Foto : Tuca Vieira/Folhapress

Michael Roberts (publicado em Sin Permiso – sinpermiso.info)

A diretora do Federal Reserve dos Estados Unidos, Lael Brainard, em discurso em Washington, revelou em que medida a desigualdade aumentou nos EUA. Utilizando os dados mais recentes sobre renda e riqueza, ela enfatizou que a renda e a riqueza das famílias da classe trabalhadora (o ‘establishment’ gosta de chamar de ‘classe média’) nos EUA foram espremidos nos últimos 50 anos e particularmente nos últimos 20 anos.

As famílias americanas médias ainda não recuperaram totalmente a riqueza que perderam na Grande Recessão. No final de 2018, a média das famílias de renda média tinha um patrimônio de US $ 340.000 (principalmente uma casa), enquanto os 10% superiores tinham US $ 4,5 milhões, 19% a mais do que antes da recessão. O aumento destes últimos se deve principalmente ao aumento do mercado de ações.

Segundo a pesquisa de consumo do Fed, um terço dos adultos de renda média afirma emprestar dinheiro, vender alguma coisa ou não pode pagar US$ 400 em contas inesperadas. Um quarto disse que perdeu algum tipo de assistência médica em 2018 devido ao seu custo. Quase três em cada dez adultos de renda média mantêm um saldo negativo no cartão de crédito na maioria das vezes. Enquanto isso, a proporção da renda gasta em aluguel por inquilinos da classe média subiu para 25% em 2018, ante 18% em 2007, um aumento de 40%.

O coeficiente de Gini (a medida básica da desigualdade) da renda está no seu nível mais alto nos EUA, um pico de 0,48 que contrasta com 0,38 no final da década de 1960 – um aumento de 30% (ver gráfico).

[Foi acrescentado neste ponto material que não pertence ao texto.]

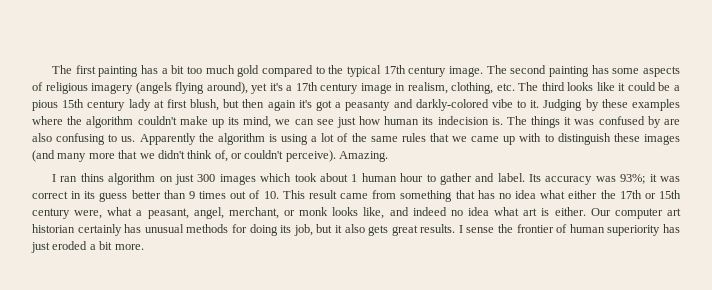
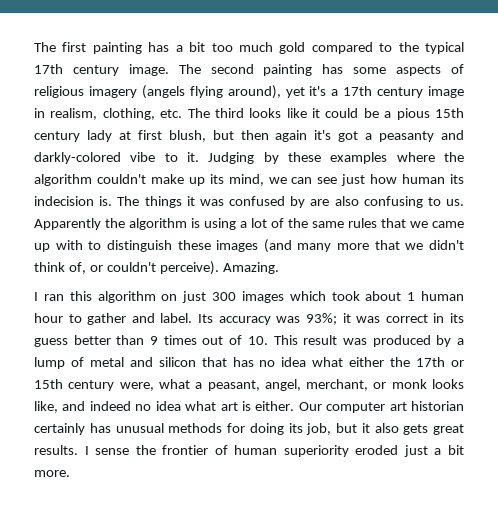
[80,173,104,182] thins -> [69,291,92,301] this
[340,190,453,202] came from something -> [342,335,464,347] [34,357,196,369] was produced by a lump of metal and silicon
[662,224,680,233] [31,241,88,253] has just eroded -> [355,445,428,457] eroded just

Brainard sugeriu que essa evolução é tão negativa que a maioria dos americanos nunca recuperará um padrão de vida razoável. “Nos últimos anos, as famílias de renda média enfrentaram uma série de desafios”, afirmou Brainard “Isso levanta a questão de saber se os padrões de vida da classe média estão ao alcance dos americanos de renda média na economia de hoje“.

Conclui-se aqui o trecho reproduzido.